China Keeps Gorging on U.S. Pistachios Despite Tariff Threat
U.S. pistachio growers like Jim Zion braced for the worst last year when the nut got caught up in America’s escalating trade tensions with China — complete with potential tariffs of as much as 45 percent. “We were concerned that with the trade war, we were going to see a dramatic reduction in shipments,” said Zion, managing partner of Meridian Growers in Fresno, California. “China is one of our largest markets.” But that didn’t happen. U.S. pistachio exports to China rose 7 percent to a record 108 million pounds in the crop year through August, according to the Administrative Committee for Pistachios, and another 10 percent in the six months since. Turns out that a bit of luck — the second-largest producer, Iran, had a bad crop — coupled with the China’s big appetite for pistachios, sustained demand, price threat and all. Chinese “consumers really want these nuts and the U.S. has them,” said Roland Fumasi, an analyst for RaboResearch. “They don’t have a lot of choices.
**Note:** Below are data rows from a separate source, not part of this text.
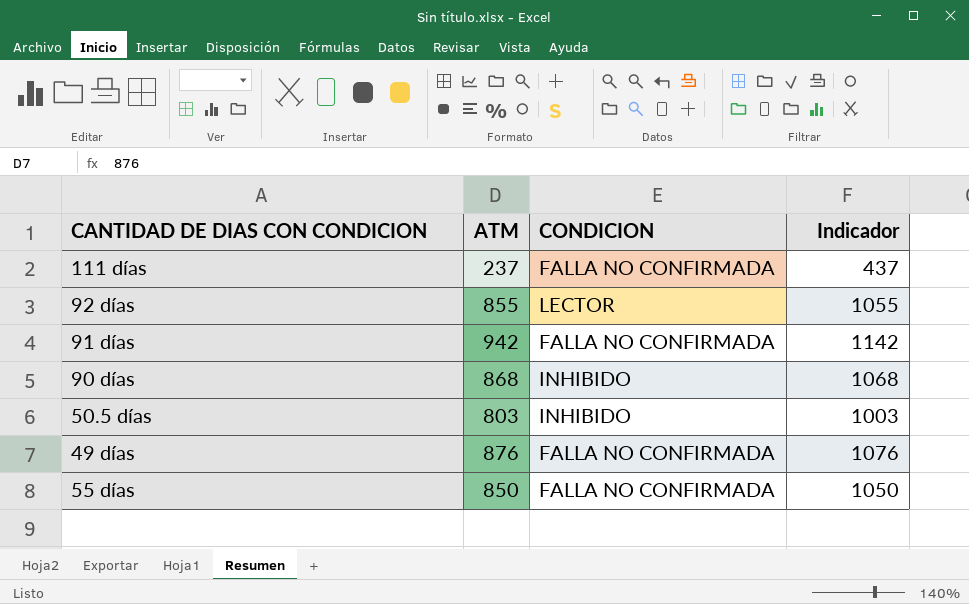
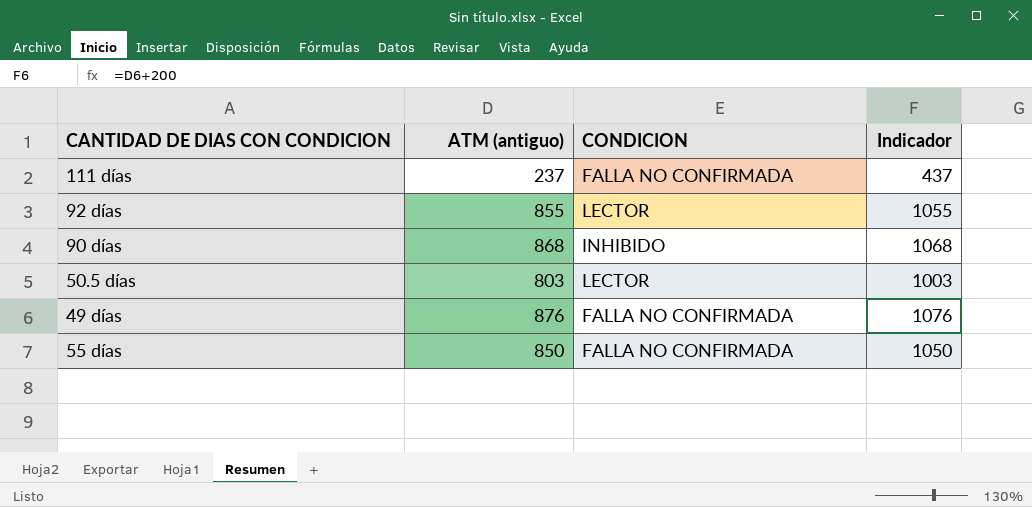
column name: ATM -> ATM (antiguo)
row 91 días: 942 | FALLA NO CONFIRMADA | 1142 -> none
50.5 días | CONDICION: INHIBIDO -> LECTOR

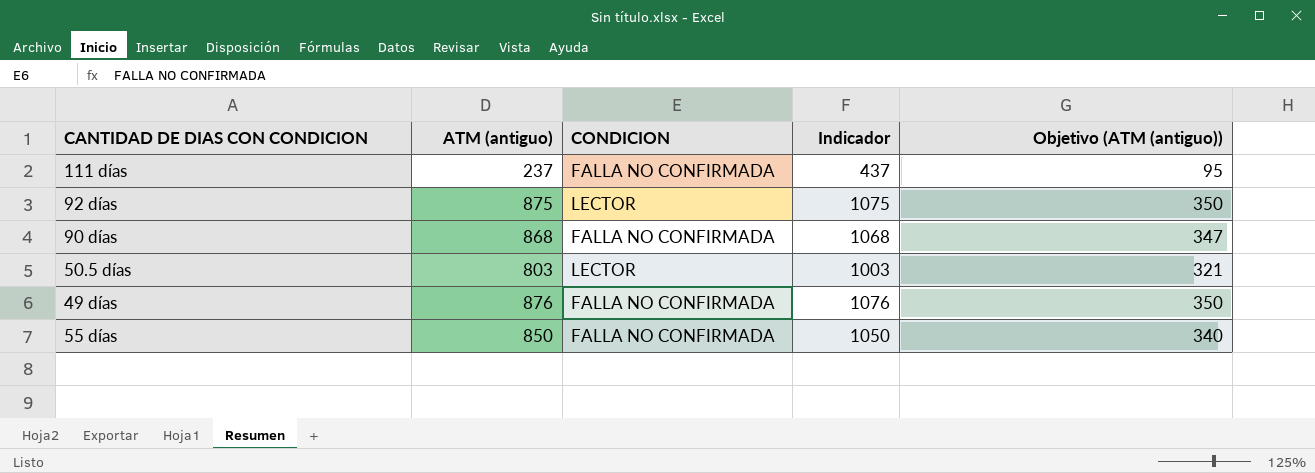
column Objetivo (ATM (antiguo)) | formula: none -> [ATM (antiguo)] * 0,4
92 días | ATM (antiguo): 855 -> 875
92 días | Indicador: 1055 -> 1075
90 días | CONDICION: INHIBIDO -> FALLA NO CONFIRMADA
That’s what is driving this.” The new tariffs on pistachios were announced in April as part of China’s retaliation to President Trump’s steel and aluminum levies, with additional taxes announced in June bringing the potential tariff rate to as high as 45 percent — up from just 5 percent originally. But with the nut a popular gift for holidays like the Chinese New Year, buyers haven’t curbed their demand from the U.S., the world’s biggest supplier. About two-thirds of American pistachio shipments went to international markets last year, with China and Hong Kong the biggest customers by far. There could also be more at play — including lower-than-expected tariffs being collected. With China and the U.S. still in talks about potentially ending their trade war, China has since rolled back some U.S.-specific agricultural tariffs. China may also not be collecting the full tariffs while the talks on a potential deal are ongoing. Chinese President Xi Jinping on Thursday said the two sides had “reached new consensus” on issues like the text of a trade agreement, according to Xinhua. Trump said a deal was probably still weeks away.